Registration Dossier

Data platform availability banner - registered substances factsheets

Please be aware that this old REACH registration data factsheet is no longer maintained; it remains frozen as of 19th May 2023.

The new ECHA CHEM database has been released by ECHA, and it now contains all REACH registration data. There are more details on the transition of ECHA's published data to ECHA CHEM here.

Diss Factsheets

Environmental fate & pathways

Endpoint summary

Administrative data

Description of key information

Additional information

Perfluoromethylmorpholine (PMM) is of low water solubility (758 µg/L at 23 °C) and is volatile (vapor pressure, 217.7 mm Hg at 20 °C).  An experimental Henry's Law constant (expressed as the ratio of vapor phase partial pressure of PMM over aqueous phase concentration) of 1.73E+07 Pa∙m³/mol (171 atm∙m³/mol) was measured at 22 °C.  Based on its uses, PMM will not be released to aquatic systems or soils.  Upon direct release of PMM to the aquatic compartment, the chemical would be expected to volatilize rapidly.  PMM is not expected to partition from the atmosphere to moist soils or surface waters.  Therefore, no exposure to aquatic organisms is expected.

 

We have proposed adaptation of the data requirement for bioconcentration factor of PMM.  Based on a log Kowof 4.3, the chemical would not be considered bioaccumulative in aquatic organisms.  Also, bioaccumulation of PMM in aquatic organisms would not be expected due to lack of exposure in aquatic systems.  PMM is expected to reside entirely in the atmospheric compartment, so air breathing organisms were evaluated for bioaccumulation potential.  According to Chapter R.7.10.3.4 of the Technical Guidance (Other indication of bioaccumulation potential):

 

For air-breathing organisms, respiratory elimination occurs via lipid-air exchange, and such exchange declines as the octanol-air partition coefficient (KOA) increases, with biomagnification predicted to occur in many mammals at a log KOA above 5. Such biomagnification does not occur if the substance and its metabolites are rapidly eliminated in urine (i.e. have a log KOW of around 2 or less).
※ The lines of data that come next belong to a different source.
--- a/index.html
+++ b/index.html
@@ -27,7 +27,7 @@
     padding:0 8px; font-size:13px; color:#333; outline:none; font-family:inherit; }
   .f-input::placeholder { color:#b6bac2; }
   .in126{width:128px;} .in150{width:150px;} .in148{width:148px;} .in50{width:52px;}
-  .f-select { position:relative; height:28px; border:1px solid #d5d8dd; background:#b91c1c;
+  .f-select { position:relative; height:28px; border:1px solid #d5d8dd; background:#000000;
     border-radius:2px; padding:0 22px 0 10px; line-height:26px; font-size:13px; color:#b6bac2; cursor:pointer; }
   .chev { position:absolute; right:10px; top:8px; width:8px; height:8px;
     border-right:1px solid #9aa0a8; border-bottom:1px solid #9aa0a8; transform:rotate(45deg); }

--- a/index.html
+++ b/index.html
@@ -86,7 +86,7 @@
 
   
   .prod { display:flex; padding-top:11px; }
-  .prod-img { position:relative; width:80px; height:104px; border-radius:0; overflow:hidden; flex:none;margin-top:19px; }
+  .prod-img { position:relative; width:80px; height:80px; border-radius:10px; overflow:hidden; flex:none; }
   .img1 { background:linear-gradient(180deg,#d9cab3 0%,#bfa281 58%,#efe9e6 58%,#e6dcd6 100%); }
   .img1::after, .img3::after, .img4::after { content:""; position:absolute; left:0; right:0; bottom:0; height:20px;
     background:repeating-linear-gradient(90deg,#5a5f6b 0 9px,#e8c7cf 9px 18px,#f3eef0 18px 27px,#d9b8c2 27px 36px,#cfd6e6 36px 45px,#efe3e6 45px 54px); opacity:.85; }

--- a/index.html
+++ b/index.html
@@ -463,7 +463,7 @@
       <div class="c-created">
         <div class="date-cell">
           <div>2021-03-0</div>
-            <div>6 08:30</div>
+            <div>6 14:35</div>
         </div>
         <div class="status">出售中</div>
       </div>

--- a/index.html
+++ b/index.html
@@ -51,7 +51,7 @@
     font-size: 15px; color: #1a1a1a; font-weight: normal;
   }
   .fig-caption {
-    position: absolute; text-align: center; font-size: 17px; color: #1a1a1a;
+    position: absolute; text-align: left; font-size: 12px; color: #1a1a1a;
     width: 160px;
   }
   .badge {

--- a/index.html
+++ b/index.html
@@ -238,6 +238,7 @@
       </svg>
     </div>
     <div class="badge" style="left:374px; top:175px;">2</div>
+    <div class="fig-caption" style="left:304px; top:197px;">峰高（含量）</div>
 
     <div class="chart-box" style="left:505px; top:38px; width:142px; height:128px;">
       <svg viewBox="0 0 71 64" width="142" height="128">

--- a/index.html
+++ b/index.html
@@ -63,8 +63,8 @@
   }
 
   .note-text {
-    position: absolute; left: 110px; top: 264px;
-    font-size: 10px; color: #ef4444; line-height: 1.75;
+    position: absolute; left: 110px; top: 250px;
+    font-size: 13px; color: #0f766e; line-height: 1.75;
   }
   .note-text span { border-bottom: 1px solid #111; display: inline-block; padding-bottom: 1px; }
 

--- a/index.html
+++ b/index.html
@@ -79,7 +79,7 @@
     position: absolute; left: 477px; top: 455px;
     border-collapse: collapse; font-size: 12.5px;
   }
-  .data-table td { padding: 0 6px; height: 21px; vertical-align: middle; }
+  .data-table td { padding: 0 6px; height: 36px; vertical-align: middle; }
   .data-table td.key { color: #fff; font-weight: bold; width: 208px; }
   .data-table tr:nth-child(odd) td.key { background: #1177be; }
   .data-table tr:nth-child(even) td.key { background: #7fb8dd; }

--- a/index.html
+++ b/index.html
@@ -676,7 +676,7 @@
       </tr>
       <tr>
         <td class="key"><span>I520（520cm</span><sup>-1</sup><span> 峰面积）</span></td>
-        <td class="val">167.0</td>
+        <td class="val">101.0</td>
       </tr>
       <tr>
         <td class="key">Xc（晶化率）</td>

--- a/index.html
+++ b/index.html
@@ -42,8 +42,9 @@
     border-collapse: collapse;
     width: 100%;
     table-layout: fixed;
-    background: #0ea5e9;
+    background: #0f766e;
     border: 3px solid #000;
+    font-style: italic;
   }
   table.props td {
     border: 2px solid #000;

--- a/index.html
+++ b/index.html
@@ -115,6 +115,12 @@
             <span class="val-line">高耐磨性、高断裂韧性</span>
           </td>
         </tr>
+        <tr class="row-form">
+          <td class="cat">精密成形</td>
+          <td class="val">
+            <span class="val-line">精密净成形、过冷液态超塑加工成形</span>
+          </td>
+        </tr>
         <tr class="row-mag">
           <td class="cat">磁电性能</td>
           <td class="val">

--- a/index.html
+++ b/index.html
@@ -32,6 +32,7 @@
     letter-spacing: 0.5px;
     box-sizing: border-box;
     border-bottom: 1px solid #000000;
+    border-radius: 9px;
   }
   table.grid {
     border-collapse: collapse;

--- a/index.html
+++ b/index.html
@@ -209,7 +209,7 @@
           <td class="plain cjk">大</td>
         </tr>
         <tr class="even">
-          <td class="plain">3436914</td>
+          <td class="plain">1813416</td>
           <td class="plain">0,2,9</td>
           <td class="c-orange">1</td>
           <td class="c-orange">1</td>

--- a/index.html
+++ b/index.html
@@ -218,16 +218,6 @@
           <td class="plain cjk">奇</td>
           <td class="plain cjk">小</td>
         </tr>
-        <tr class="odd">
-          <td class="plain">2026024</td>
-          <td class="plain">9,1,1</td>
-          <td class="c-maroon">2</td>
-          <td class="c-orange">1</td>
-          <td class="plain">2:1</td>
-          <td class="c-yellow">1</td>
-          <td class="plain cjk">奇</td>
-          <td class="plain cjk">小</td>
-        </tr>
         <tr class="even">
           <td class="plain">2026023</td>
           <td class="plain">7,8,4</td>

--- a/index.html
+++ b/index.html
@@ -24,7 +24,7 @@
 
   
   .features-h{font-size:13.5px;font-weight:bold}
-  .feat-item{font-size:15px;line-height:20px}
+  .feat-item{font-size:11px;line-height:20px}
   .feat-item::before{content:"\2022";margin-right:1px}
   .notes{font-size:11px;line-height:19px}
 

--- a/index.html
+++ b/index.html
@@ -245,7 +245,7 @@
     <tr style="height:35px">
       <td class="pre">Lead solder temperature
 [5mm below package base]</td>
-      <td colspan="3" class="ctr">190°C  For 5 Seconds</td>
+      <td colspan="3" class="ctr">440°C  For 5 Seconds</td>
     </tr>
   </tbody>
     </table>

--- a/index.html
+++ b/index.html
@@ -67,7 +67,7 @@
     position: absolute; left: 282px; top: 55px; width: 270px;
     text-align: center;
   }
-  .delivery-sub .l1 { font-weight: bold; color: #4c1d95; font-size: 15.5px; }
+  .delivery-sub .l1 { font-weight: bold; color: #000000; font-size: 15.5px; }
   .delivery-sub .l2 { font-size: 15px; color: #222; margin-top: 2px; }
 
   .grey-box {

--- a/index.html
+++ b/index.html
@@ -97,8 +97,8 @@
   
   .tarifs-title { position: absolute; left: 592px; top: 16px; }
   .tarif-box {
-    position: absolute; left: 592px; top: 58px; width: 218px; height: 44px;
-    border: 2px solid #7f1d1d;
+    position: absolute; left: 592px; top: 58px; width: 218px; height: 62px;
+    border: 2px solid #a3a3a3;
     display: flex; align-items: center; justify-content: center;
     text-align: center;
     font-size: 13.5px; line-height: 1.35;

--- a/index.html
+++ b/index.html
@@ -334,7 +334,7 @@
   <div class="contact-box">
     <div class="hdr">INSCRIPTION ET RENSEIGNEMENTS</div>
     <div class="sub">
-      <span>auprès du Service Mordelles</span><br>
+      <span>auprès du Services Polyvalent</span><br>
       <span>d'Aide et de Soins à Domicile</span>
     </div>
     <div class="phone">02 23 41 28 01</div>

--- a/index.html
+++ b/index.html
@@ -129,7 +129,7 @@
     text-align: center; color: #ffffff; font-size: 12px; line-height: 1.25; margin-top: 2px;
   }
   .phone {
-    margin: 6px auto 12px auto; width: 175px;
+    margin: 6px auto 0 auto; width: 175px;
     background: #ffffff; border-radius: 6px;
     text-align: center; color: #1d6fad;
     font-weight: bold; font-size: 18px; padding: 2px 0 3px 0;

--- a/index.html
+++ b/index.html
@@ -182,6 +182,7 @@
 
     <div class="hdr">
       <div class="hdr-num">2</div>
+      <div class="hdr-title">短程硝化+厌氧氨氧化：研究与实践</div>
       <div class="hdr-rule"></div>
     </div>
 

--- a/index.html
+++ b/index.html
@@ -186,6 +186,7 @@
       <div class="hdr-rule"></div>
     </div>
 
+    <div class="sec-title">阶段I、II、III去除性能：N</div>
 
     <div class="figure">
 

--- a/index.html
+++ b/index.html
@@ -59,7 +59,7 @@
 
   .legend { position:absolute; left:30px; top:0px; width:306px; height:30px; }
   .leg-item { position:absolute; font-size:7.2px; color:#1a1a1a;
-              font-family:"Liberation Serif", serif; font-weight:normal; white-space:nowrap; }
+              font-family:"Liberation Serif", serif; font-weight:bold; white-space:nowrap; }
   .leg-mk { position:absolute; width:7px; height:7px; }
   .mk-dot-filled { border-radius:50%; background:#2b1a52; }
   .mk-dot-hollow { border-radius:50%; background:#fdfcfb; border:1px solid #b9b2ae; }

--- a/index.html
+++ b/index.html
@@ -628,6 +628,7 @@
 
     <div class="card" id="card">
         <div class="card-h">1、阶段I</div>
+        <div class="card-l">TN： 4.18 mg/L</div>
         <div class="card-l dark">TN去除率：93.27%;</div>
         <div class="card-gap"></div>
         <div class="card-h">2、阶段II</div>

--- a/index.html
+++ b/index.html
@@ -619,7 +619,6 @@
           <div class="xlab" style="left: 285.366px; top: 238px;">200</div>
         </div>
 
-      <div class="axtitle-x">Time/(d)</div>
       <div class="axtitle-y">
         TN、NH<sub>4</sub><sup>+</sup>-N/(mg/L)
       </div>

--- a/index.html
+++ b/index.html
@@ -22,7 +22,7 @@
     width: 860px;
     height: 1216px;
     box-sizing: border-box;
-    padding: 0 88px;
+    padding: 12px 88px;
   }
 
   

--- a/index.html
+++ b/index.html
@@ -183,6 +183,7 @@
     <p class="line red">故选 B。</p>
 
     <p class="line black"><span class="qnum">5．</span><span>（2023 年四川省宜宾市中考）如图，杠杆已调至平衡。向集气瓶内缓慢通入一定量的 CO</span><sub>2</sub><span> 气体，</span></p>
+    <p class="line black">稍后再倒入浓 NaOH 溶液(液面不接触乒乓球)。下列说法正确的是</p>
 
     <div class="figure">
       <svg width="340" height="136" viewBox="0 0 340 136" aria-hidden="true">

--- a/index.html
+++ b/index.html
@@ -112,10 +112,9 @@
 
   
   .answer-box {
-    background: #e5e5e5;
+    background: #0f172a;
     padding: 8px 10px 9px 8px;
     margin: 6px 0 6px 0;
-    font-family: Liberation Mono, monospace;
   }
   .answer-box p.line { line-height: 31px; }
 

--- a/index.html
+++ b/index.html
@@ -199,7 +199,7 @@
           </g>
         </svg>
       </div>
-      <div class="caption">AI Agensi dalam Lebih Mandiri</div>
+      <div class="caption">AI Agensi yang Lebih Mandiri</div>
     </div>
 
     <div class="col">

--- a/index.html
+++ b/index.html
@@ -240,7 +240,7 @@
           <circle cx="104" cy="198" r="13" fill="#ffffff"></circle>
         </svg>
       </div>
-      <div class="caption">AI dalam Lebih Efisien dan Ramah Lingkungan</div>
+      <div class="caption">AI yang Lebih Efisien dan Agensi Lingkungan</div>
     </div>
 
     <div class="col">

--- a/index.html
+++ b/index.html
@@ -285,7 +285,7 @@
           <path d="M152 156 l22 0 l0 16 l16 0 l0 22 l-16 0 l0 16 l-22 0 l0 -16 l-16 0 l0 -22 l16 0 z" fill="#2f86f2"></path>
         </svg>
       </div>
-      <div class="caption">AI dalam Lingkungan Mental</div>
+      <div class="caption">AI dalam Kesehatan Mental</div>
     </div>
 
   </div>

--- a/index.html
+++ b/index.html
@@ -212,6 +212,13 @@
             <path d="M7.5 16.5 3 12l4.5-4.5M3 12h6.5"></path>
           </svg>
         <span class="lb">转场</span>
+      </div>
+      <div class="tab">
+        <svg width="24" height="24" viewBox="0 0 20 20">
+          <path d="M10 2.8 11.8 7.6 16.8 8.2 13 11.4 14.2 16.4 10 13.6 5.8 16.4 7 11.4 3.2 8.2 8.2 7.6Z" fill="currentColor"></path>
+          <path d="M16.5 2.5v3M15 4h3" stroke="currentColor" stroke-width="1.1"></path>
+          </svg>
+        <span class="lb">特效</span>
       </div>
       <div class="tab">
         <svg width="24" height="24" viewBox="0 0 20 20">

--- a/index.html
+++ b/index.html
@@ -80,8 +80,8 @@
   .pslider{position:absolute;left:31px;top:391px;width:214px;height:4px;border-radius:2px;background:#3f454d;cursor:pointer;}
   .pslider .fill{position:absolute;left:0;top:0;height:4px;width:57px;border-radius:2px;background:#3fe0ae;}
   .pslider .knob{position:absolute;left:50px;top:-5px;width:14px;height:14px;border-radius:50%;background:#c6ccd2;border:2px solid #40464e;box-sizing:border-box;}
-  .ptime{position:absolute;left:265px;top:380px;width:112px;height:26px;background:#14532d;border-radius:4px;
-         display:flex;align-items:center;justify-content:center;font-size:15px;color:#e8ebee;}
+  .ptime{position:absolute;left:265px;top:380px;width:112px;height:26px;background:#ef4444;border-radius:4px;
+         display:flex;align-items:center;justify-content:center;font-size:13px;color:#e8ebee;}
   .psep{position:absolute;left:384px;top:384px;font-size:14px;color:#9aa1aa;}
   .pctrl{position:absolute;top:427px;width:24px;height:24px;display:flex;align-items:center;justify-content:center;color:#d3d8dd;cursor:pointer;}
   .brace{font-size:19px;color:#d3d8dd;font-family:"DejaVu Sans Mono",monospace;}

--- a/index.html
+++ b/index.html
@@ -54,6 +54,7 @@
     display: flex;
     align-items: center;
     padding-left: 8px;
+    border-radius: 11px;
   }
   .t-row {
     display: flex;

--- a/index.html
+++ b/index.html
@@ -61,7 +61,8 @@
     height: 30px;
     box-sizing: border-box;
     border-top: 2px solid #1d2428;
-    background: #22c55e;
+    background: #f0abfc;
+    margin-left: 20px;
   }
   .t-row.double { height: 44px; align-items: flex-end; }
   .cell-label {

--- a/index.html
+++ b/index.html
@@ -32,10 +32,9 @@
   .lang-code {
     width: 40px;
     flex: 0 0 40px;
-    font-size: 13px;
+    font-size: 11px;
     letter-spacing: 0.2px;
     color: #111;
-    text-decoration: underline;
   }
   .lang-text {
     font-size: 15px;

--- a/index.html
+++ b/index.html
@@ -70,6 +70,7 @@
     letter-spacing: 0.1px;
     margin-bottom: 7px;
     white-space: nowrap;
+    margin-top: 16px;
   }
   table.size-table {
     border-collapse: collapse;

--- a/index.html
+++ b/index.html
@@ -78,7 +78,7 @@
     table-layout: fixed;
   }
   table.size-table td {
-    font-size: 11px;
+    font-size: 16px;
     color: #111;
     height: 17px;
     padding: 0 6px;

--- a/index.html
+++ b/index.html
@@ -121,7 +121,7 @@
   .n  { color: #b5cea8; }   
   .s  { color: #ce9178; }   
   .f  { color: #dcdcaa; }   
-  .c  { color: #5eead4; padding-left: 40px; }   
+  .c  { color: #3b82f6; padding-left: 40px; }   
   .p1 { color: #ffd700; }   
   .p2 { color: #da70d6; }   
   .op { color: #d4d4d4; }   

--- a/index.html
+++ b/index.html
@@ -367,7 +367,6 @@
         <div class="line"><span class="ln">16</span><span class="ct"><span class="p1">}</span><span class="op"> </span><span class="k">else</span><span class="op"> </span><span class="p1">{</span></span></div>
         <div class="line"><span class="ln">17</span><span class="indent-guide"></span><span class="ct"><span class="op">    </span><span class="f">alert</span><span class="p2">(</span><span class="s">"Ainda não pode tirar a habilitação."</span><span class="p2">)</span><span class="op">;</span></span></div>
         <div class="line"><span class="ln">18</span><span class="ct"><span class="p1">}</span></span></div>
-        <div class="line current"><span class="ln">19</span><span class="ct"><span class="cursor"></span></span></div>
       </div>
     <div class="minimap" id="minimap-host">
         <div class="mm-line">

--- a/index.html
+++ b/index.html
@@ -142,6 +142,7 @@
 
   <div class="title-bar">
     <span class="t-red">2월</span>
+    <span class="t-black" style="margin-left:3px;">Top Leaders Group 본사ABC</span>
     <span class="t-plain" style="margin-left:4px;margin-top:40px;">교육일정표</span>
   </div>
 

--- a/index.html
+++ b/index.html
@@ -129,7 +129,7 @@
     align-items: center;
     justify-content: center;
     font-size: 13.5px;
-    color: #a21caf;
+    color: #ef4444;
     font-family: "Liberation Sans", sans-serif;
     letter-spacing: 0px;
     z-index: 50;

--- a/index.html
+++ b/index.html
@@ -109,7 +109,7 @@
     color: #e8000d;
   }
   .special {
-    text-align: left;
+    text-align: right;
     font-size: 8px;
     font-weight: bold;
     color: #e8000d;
Thus the bioaccumulation potential in air-breathing organisms is a function of both log KOW and log KOA. In contrast, respiratory elimination in non-mammalian aquatic organisms occurs via gill ventilation to water, and this process is known to be inversely related to the log KOW (hence an increase in log KOW results in a decrease in the rate of elimination and hence increase in the accumulation potential).

 

A log octanol-air partition coefficient (log KOA) of 0.45 at ca. 23 °C was calculated for PMM using the relationship:

 

 

KOA(unitless) = KOW/ KAW

 

 

Where KOW is the octanol:water partition coefficient and KAW is the dimensionless Henry’s Law constant.  As per Kelly and Gobas(1), chemicals with log KOA< 4 do not biomagnify regardless of the KOW because of efficient elimination via air exhalation (or, in this case, extremely inefficient absorption via air inhalation).  According to the classification scheme proposed in Chapter R7.10.3.4, PMM is a non-polar volatile (high log KOW and low log KOA), and is not expected to bioaccumulate in air-breathing organism.  As stated, the potential to accumulate in aquatic organisms is mitigated by the lack of relevance of the aquatic exposure pathway. Therefore, bioaccumulation of PMM in terrestrial or aquatic organisms is not expected.

 

Reference:

 

1) Kelly, B.C. and F.A.P.C. Gobas.  2003.  An Arctic Terrestrial Food-Chain Bioaccumulation Model for Persistent Organic Pollutants.  Environ. Sci. Technol Vol. 37, No. 13, pp 2966–2974.